No seguimento de “Limbo”, os GAEREA apresentam ainda maior capacidade de materializar o desespero e o nihilismo no seu terceiro álbum. “Mirage” soa com um poder selvático e sente-se como um intenso exercício catártico.
A primeira coisa que se destaca em “Mirage” são os contrastes dinâmicos que emergem logo no primeiro tema, “Memoir” e que evoluem no sentido daquilo que nos oferece o disco anterior, “Limbo”. De resto, essa sensação mantém-se em “Salve” e ainda em “Deluge”. Todavia, vai começando a emergir uma maturidade recém-adquirida e, com ela, maior ambição. Também composto por temas bem longos, tal como no LP anterior, a banda possui agora mais recursos técnicos e criativos, mantendo maior equilíbrio nas suas execuções.
E aí surge a segunda coisa a destacar e a mais determinante na audição do terceiro disco dos GAEREA é a impenetrável parede sónica do trabalho. São sucessivas vagas de distorção, linhas de guitarras tecidas como densas teias, poder ritmico avassalador e sempre uma envolvente camada de efeitos, que normalmente se sente apenas no decair dos compassos, caindo o reverb como um fino véu sobre os silêncios. Por fim, o épico sentido melódico dos oito temas é absolutamente irresistível.
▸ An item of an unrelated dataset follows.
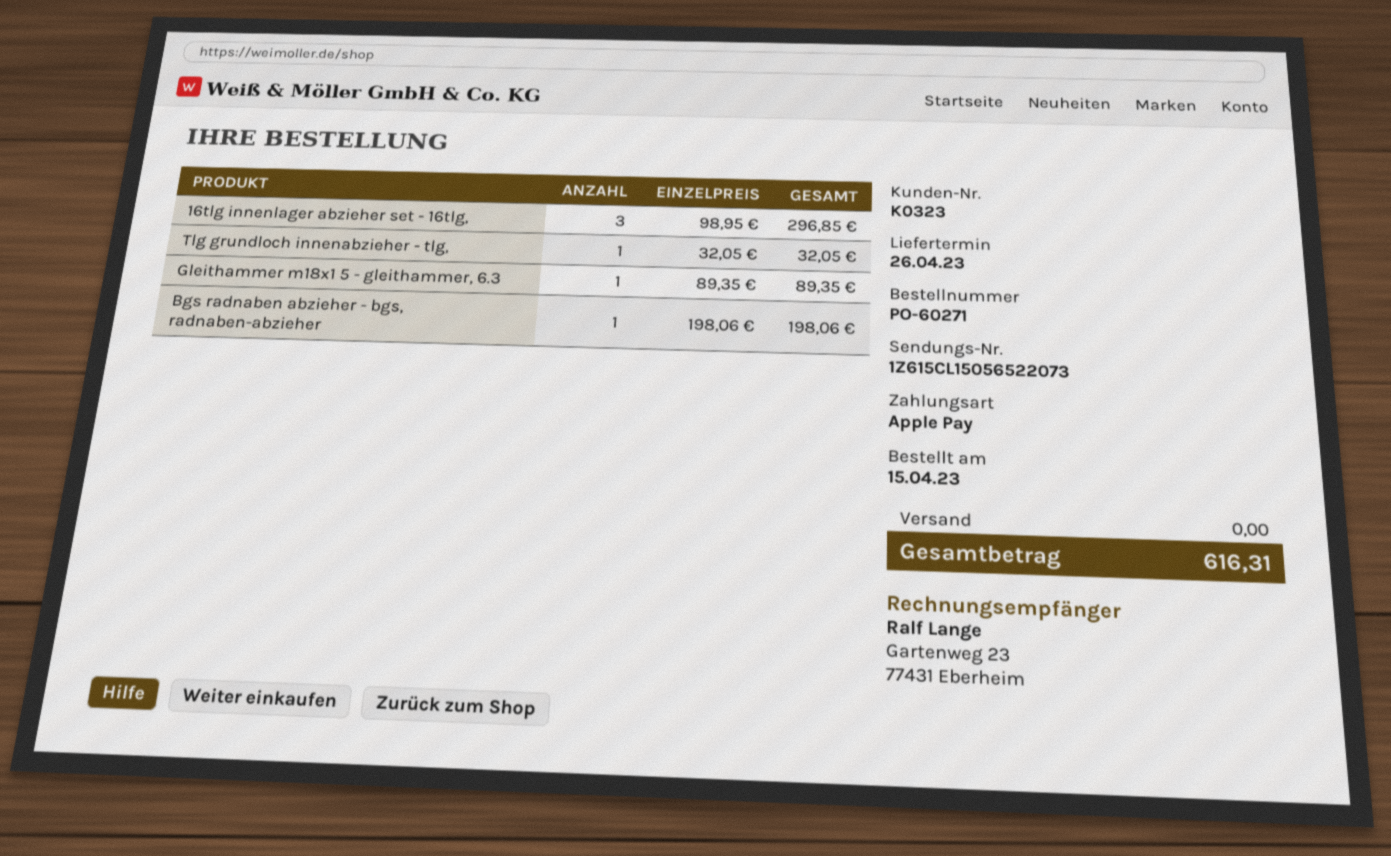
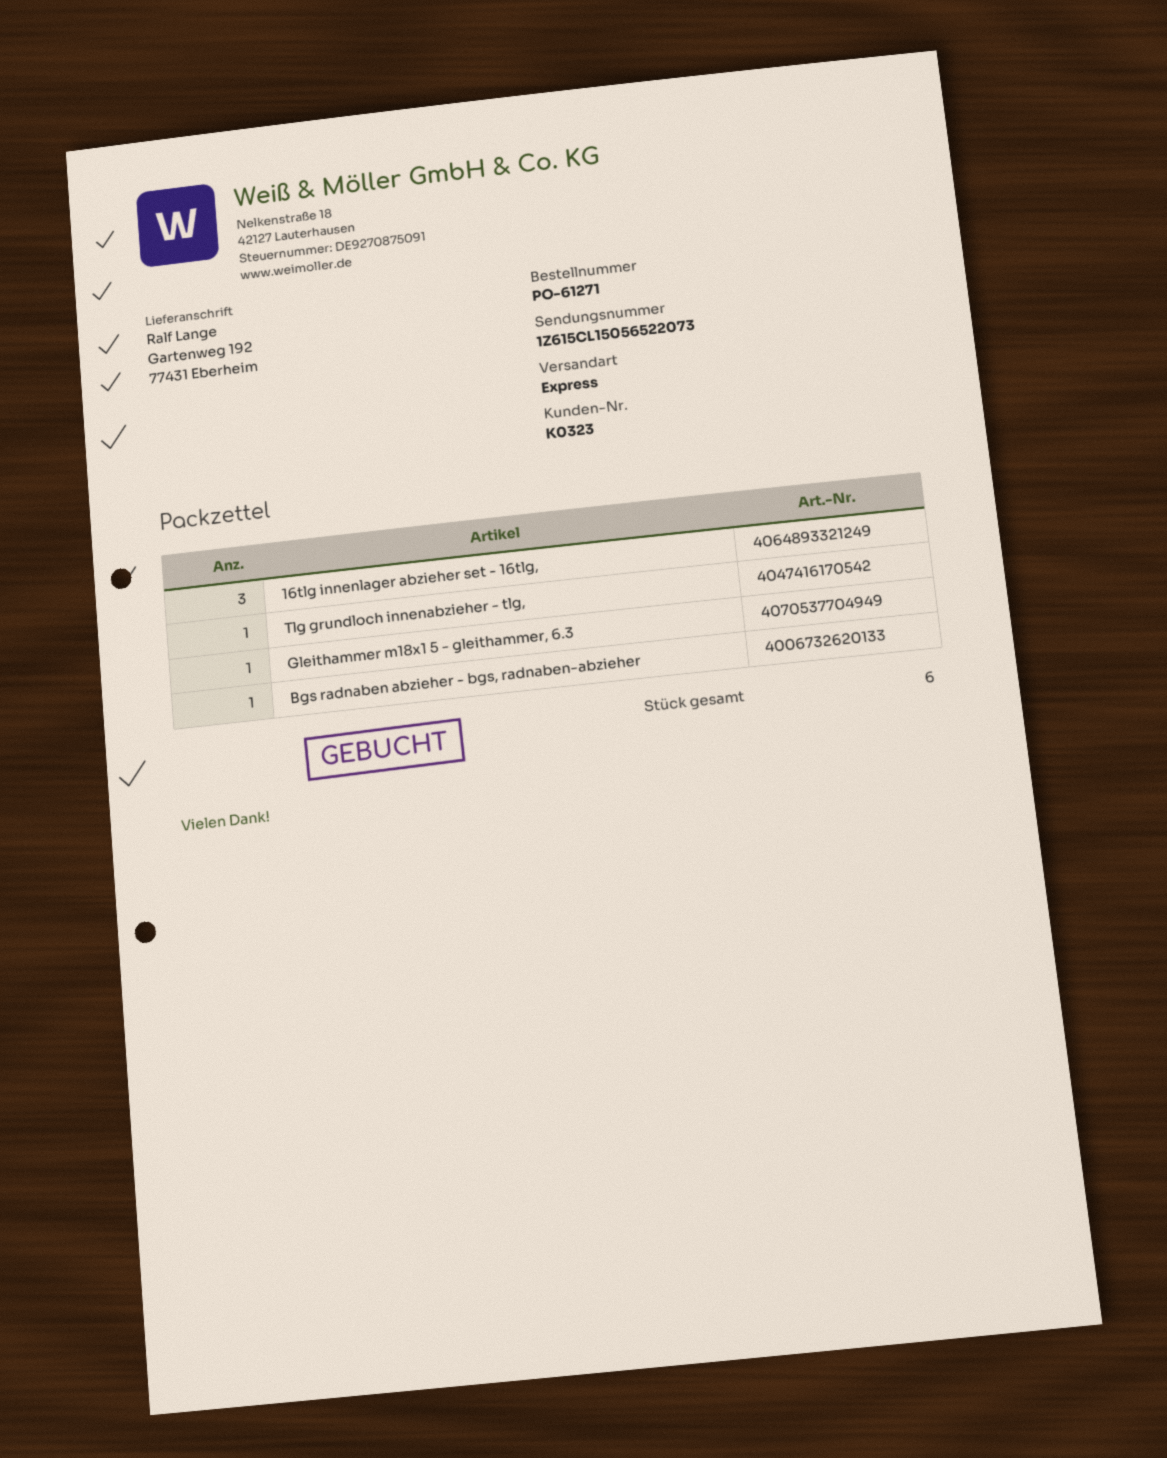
order number: PO-60271 -> PO-61271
Num trabalho tão coeso e com uma intensidade e agressividades tão focadas, importa ainda destacar a prestação demolidora do baterista Diogo Mota. Num disco que, tal como os anteriores, não tem pretensôes de desconstruir estruturas tradicionais no metal extremo, a ferocidade de Mota é o pilar onde se sustenta a dimensão verdadeiramente catártica deste álbum.
Neste álbum, os GAEREA revelam um talento que estava até aqui oculto: a eficácia com que conseguem materializar e fazer-nos sentir desespero. Fazem-no por meio dessa já referida impenetrável e sufocante envolvência sónica, todavia sem nunca chegarem verdadeiramente ao shoegaze, que se instalou como tendência em alguns quadrantes, e abandonar a tradicional estética nihilista do black metal, ainda que o seu som não seja nada cru. E embora qualquer discussão musical que comece e termine com “riffs” seja à partida subjectiva, em qualquer contexto, seria escamotear a realidade não referir quão forte é a capacidade desta entidade, como Guilherme Henriques prefere referir-se aos GAEREA, na criação desses poderosos encantamentos auditivos.
Mais algum exemplo fosse necessário e “Laude”, ainda que comece por tresandar a Primordial, encerra o álbum de forma triunfal. É uma das melhores malhas de sempre no metal extremo nacional. No final, fica a sensação de que os GAEREA têm muito por onde evoluir – estará na altura de encontrar um produtor que os catapulte a ainda outro patamar. “Mirage” foi inteiramente concretizado em Portugal, junto de Miguel Tereso, que o captou, misturou e masterizou nos Demigod Recordings.